Entrare in menopausa rappresenta un passaggio significativo che coinvolge non solo l’equilibrio ormonale, ma anche l’intera struttura del corpo. Uno dei cambiamenti più silenziosi e rilevanti riguarda lo scheletro. La vitamina D è fondamentale per l’assorbimento del calcio, e senza livelli adeguati, le ossa possono diventare fragili e porose, aumentando il rischio di fratture anche per traumi lievi.
Il legame tra ormoni e salute ossea è cruciale in questa fase della vita, poiché il calo degli estrogeni influisce negativamente sul turnover del tessuto osseo. Gli estrogeni hanno un ruolo protettivo, e quando i loro livelli diminuiscono, la distruzione del tessuto osseo può superare la sua rigenerazione. La vitamina D è essenziale per garantire che i minerali necessari alla riparazione siano sempre disponibili. È importante agire d’anticipo per mantenere la densità minerale ossea entro parametri di sicurezza.
Quando effettuare il primo controllo
Le linee guida attuali non raccomandano di misurare i livelli di vitamina D come esame di routine per tutte le donne in perimenopausa o menopausa. Il dosaggio deve essere riservato a chi presenta specifici fattori di rischio, come una storia familiare di osteoporosi, fratture per traumi lievi, terapie prolungate con farmaci cortisonici o patologie che ostacolano l’assorbimento intestinale. È comunque un buon momento per discutere con il medico la valutazione del rischio di frattura globale.
Riserve di vitamina D: sole e alimentazione
Per sostenere la salute delle ossa, è fondamentale adottare buone abitudini quotidiane. La principale fonte di vitamina D è la sintesi cutanea grazie ai raggi solari. Esporsi alla luce naturale per circa 15-20 minuti al giorno, lasciando scoperte braccia e viso, aiuta il corpo a produrre la quantità necessaria. Tuttavia, con l’età, la pelle diventa meno efficiente in questo processo. La dieta può contribuire, sebbene in misura minore, includendo pesci grassi come salmone e sgombro, uova e alimenti arricchiti con vitamina D, come cereali o latticini.

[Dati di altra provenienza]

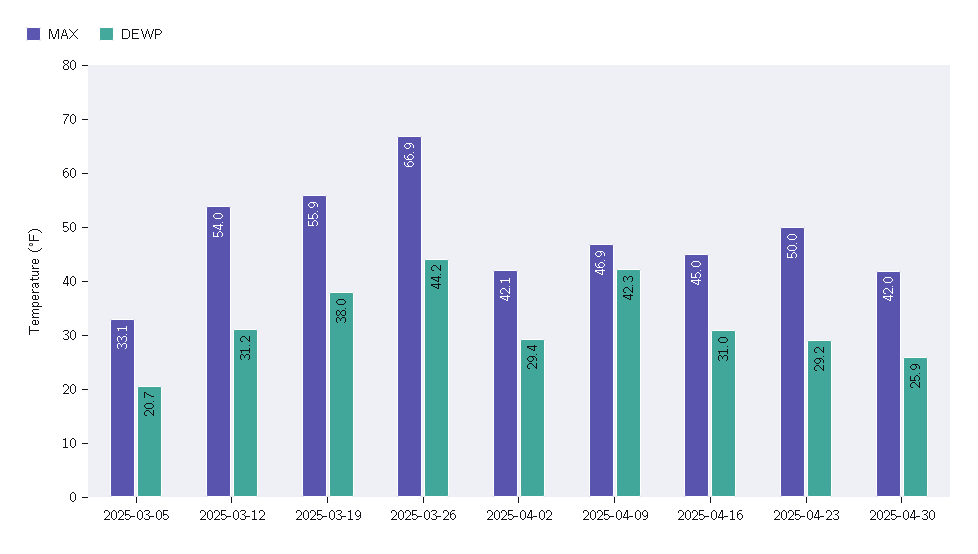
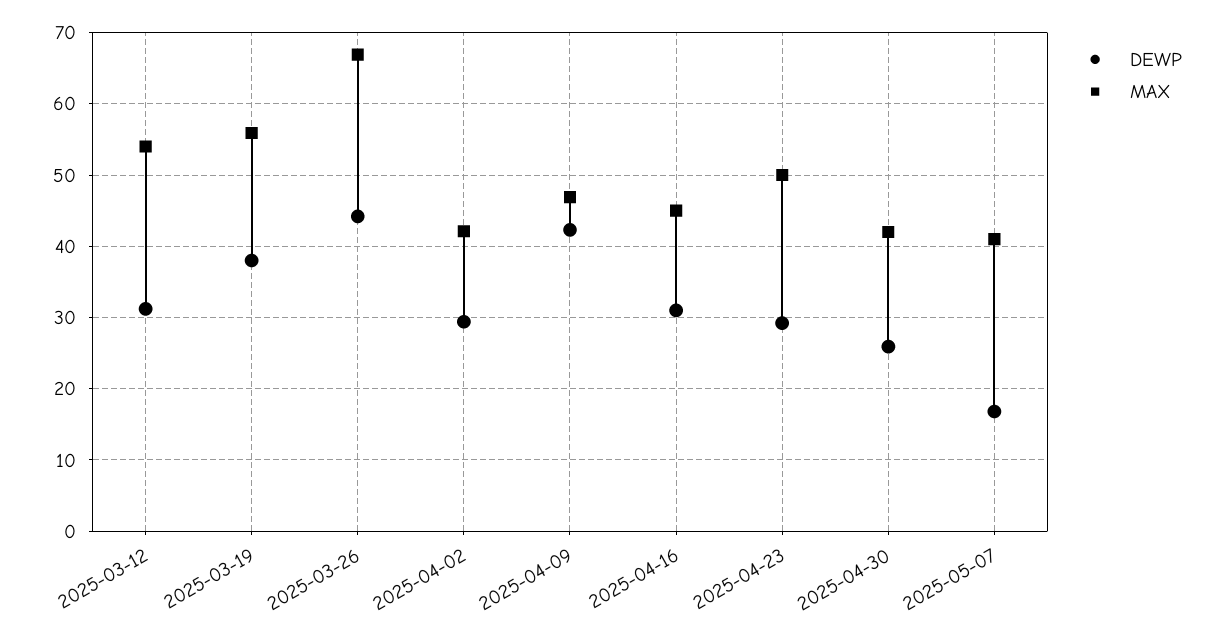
MAX, 2025-03-05: 33.1 -> none
DEWP, 2025-03-05: 20.7 -> none
DEWP, 2025-05-07: none -> 17
MAX, 2025-05-07: none -> 41

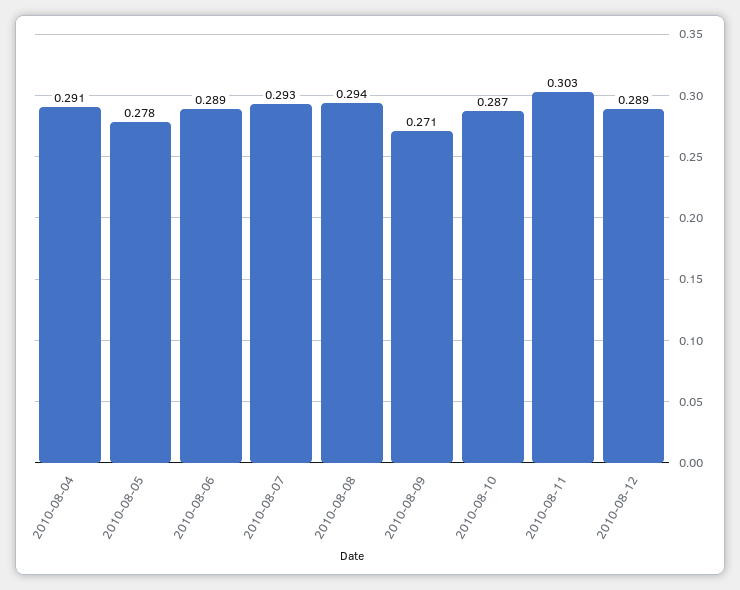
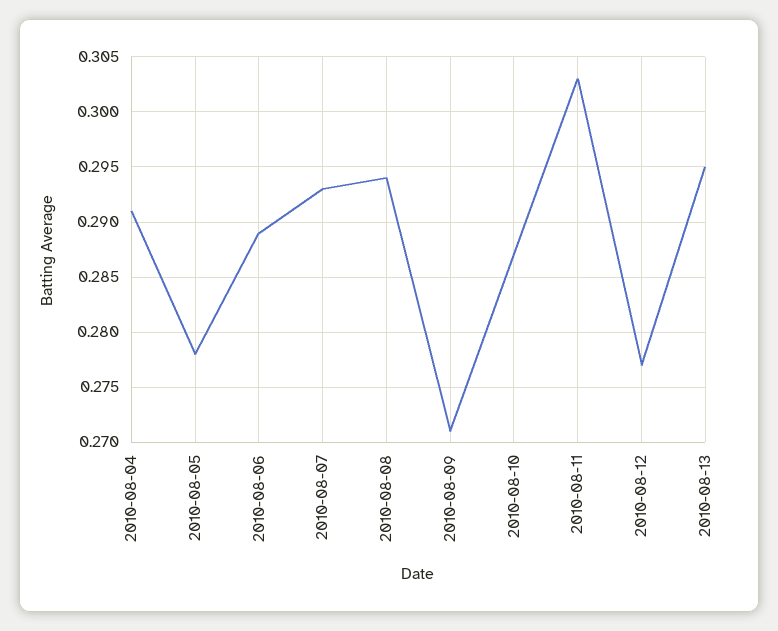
2010-08-12: 0.289 -> 0.277
2010-08-13: none -> 0.295

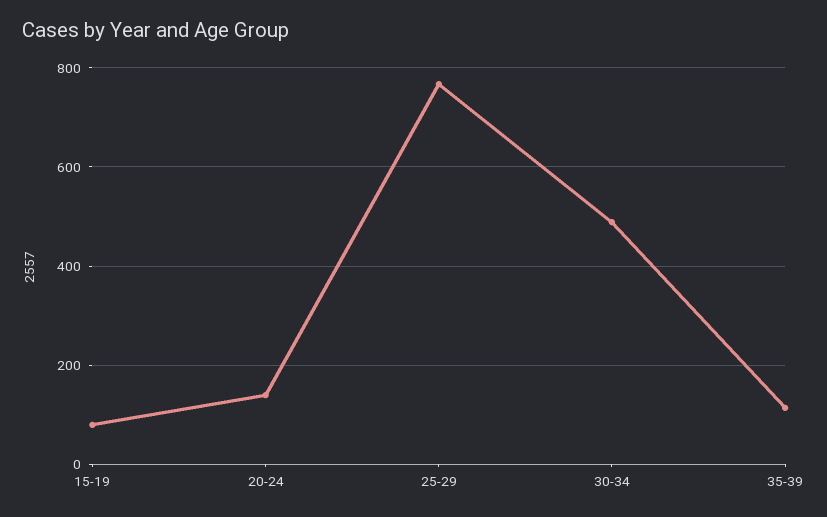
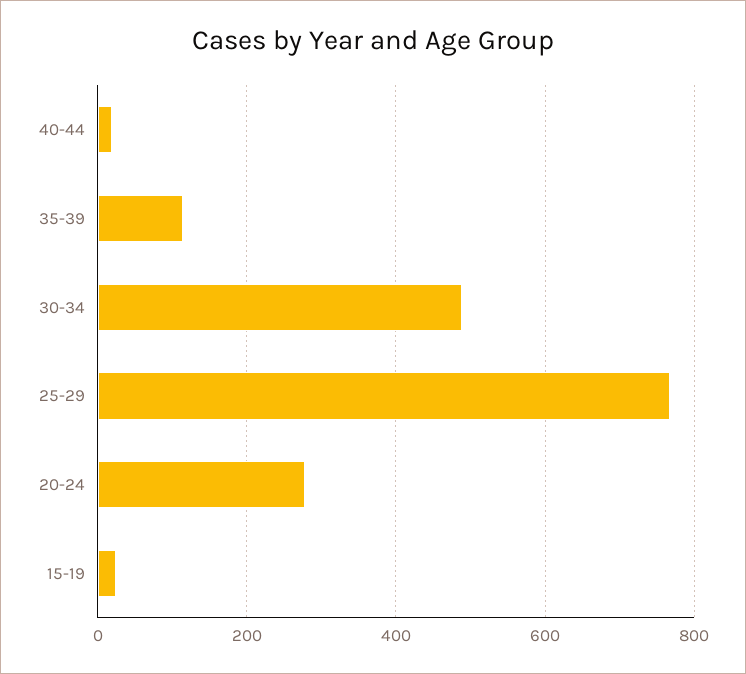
15-19: 80 -> 20
20-24: 140 -> 280
40-44: none -> 20

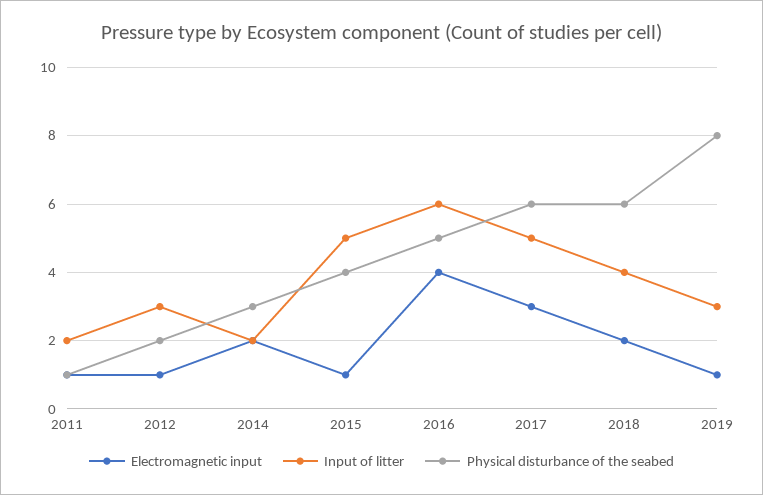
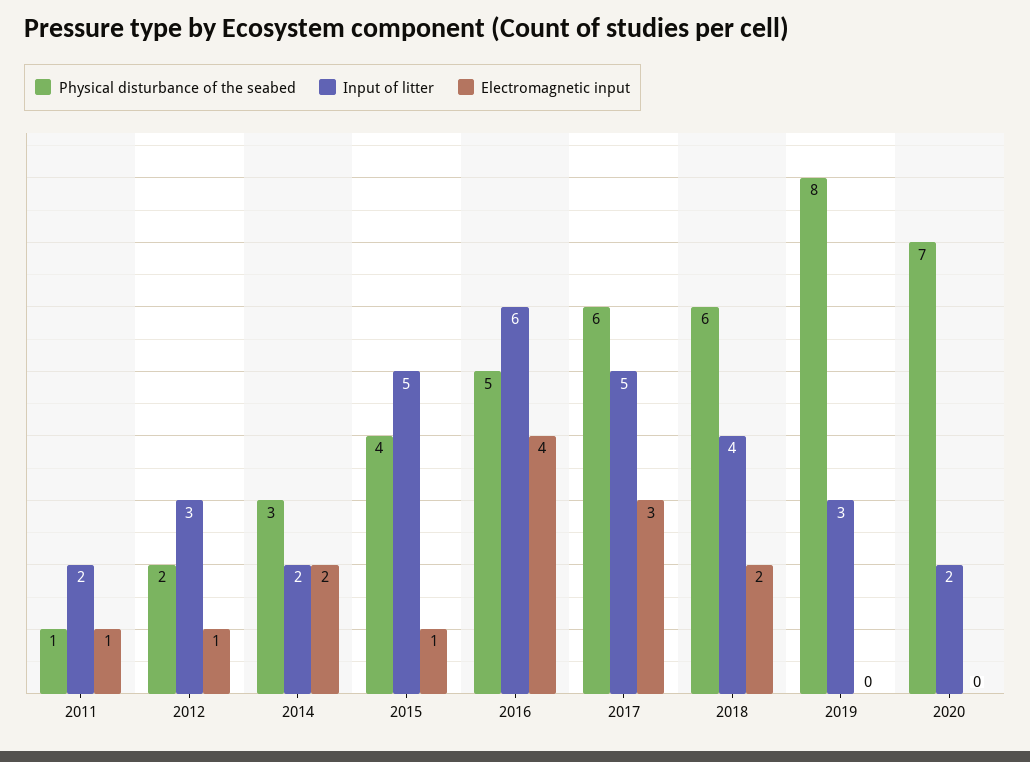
Electromagnetic input, 2019: 1 -> 0
Physical disturbance of the seabed, 2020: none -> 7
Input of litter, 2020: none -> 2
Electromagnetic input, 2020: none -> 0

Il movimento è un alleato insostituibile per la salute dello scheletro. Le ossa rispondono agli stimoli meccanici e si rinforzano se sollecitate. Esercizi a carico naturale, come camminare, ballare o salire le scale, sono particolarmente efficaci. Anche l’allenamento della forza con pesi leggeri o bande elastiche contribuisce a mantenere la struttura ossea compatta e a migliorare l’equilibrio, riducendo il rischio di cadute.
L’integrazione di vitamina D deve essere concordata con il medico. Se gli esami confermano una carenza o se il profilo clinico lo richiede, un integratore prescritto nelle dosi corrette può aiutare a riportare la situazione in equilibrio. L’obiettivo non è solo raggiungere un numero sulla carta, ma proteggere l’autonomia futura e garantire una vita attiva e serena in questa nuova fase della vita.